Los Alamos Lab to Improve Images
Robert C. Pini
LOS ALAMOS, N.M. -- Imaging the Earth's surface through the atmosphere presents many challenges. But the launch Oct. 31 of a satellite carrying an advanced multispectral thermal imager could overcome them. The instrument's 15-band sensor system is designed to correct for atmospheric conditions and to achieve improved radiometric accuracy.
The instrument has spectral bands ranging from blue to long-wave infrared and can correct for
atmospheric water vapor, aerosols and thin clouds at the same spatial resolution as the infrared imaging bands, said Paul G. Weber, leader of the space and remote sensing sciences group at the US Department of Energy's Los Alamos National Laboratory. That will provide greater capability compared with other eyes in the sky that rely on fewer spectral bands. Spot 4 uses three bands to obtain an image, while Landsat uses seven.
Hughes Research Laboratories in Santa Barbara, Calif., built the focal plane array using three sensor chip assemblies with 12.5- and 50-µm pixels. The detectors are made of Si, InSb and HgCdTe. The instrument gathers light via a three-mirror anastigmat optical assembly built by Hughes Danbury Optical Systems in Danbury, Conn.
Each pixel in the detector array captures light from a fixed amount of ground below, known as the ground-sampling distance. Depending on the wavelength, the multispectral imager will have a ground-sampling distance of between 5 and 20 meters, with the smaller ground-sampling distance in the visible range. That compares with 10 to 20 meters for Spot.

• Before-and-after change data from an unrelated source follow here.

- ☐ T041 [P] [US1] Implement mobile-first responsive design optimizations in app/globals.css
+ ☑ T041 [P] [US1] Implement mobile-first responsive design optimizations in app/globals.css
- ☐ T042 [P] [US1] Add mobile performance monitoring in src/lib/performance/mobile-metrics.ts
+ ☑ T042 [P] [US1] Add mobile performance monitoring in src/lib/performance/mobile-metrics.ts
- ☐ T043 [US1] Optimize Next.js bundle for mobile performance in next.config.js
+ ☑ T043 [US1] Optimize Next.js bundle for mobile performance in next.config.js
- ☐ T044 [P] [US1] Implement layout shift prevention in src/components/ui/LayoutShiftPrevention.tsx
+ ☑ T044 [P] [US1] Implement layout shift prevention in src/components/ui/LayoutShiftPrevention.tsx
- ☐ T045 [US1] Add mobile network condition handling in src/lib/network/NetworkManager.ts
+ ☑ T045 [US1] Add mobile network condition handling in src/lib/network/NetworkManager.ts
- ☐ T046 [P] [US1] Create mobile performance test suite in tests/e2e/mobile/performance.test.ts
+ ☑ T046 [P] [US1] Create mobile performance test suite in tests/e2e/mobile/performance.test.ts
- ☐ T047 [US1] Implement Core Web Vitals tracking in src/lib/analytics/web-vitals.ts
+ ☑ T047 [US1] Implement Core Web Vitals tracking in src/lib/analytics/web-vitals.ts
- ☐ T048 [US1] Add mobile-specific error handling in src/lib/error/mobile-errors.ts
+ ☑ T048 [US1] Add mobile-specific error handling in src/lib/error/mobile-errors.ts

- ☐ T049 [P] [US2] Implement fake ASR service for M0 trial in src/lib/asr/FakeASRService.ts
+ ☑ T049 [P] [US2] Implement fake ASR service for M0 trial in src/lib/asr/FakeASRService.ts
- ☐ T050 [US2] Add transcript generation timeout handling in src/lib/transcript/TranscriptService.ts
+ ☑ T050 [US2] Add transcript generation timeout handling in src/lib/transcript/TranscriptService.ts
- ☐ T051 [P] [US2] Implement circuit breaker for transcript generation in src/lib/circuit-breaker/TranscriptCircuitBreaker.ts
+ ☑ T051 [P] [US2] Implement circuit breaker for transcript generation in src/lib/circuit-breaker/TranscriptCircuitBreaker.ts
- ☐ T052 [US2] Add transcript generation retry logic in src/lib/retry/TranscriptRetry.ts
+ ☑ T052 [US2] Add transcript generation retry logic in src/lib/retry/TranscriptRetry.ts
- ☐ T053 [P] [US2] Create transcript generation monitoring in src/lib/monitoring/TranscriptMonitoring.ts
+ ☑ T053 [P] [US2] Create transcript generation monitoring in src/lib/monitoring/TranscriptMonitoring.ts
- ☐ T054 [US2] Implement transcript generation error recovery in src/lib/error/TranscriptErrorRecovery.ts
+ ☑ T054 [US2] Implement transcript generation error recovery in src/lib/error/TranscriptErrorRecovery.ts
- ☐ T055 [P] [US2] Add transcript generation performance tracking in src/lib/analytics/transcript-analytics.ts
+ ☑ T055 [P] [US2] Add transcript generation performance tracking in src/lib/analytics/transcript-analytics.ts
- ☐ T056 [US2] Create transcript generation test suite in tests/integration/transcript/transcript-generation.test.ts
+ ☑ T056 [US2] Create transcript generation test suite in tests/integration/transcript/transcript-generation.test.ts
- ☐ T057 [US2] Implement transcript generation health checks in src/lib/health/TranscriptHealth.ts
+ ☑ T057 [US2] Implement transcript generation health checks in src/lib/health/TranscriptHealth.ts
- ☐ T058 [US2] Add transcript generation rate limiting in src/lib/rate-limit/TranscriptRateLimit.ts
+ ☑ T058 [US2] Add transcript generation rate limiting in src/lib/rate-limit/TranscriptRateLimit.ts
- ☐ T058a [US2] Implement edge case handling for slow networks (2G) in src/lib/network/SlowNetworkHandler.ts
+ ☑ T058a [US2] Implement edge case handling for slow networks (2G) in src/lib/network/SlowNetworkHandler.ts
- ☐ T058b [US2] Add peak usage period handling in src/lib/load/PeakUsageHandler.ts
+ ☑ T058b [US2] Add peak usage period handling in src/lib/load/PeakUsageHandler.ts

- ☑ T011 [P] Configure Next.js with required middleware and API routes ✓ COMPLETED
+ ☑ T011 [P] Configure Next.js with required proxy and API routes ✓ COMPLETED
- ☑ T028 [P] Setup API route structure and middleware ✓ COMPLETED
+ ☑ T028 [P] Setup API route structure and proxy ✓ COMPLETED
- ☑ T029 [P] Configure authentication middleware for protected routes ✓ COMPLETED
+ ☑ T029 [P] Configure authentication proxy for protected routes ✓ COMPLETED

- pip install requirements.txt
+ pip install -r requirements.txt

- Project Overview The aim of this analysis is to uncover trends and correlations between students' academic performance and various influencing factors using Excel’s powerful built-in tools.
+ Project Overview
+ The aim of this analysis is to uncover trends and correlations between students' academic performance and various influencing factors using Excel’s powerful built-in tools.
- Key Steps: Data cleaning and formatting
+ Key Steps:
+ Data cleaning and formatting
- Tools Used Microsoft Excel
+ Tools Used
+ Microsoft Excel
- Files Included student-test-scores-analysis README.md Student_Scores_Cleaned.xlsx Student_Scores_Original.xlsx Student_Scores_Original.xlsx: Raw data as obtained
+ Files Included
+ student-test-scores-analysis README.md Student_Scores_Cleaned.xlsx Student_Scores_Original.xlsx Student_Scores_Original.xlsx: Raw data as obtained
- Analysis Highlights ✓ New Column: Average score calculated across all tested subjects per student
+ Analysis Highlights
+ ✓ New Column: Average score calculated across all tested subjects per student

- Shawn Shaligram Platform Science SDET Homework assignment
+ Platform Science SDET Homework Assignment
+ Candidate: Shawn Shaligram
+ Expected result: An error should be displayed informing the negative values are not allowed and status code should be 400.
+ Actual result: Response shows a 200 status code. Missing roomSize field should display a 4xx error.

Once launched, the satellite will follow a sun-synchronous orbit around the poles, putting it at any given point at about the same local time every day. This will enable data to be interpreted more easily because the angle of light from the sun changes only slightly from day to day.
Ground crews will check the on-board ability to correct for atmospheric conditions by correlating images to conditions they observe at target sites. The instrument will be turned to a variety of imaging jobs, including industrial facilities, lakes and national parks. It will provide data on surface temperature, water quality and the health of vegetation. "We might be looking at the level of stress in vegetation due to adjacent industrial activity," Weber said.
Through these practical jobs, the Department of Energy hopes to gather information about imaging that can be used in future systems to detect weapons facilities.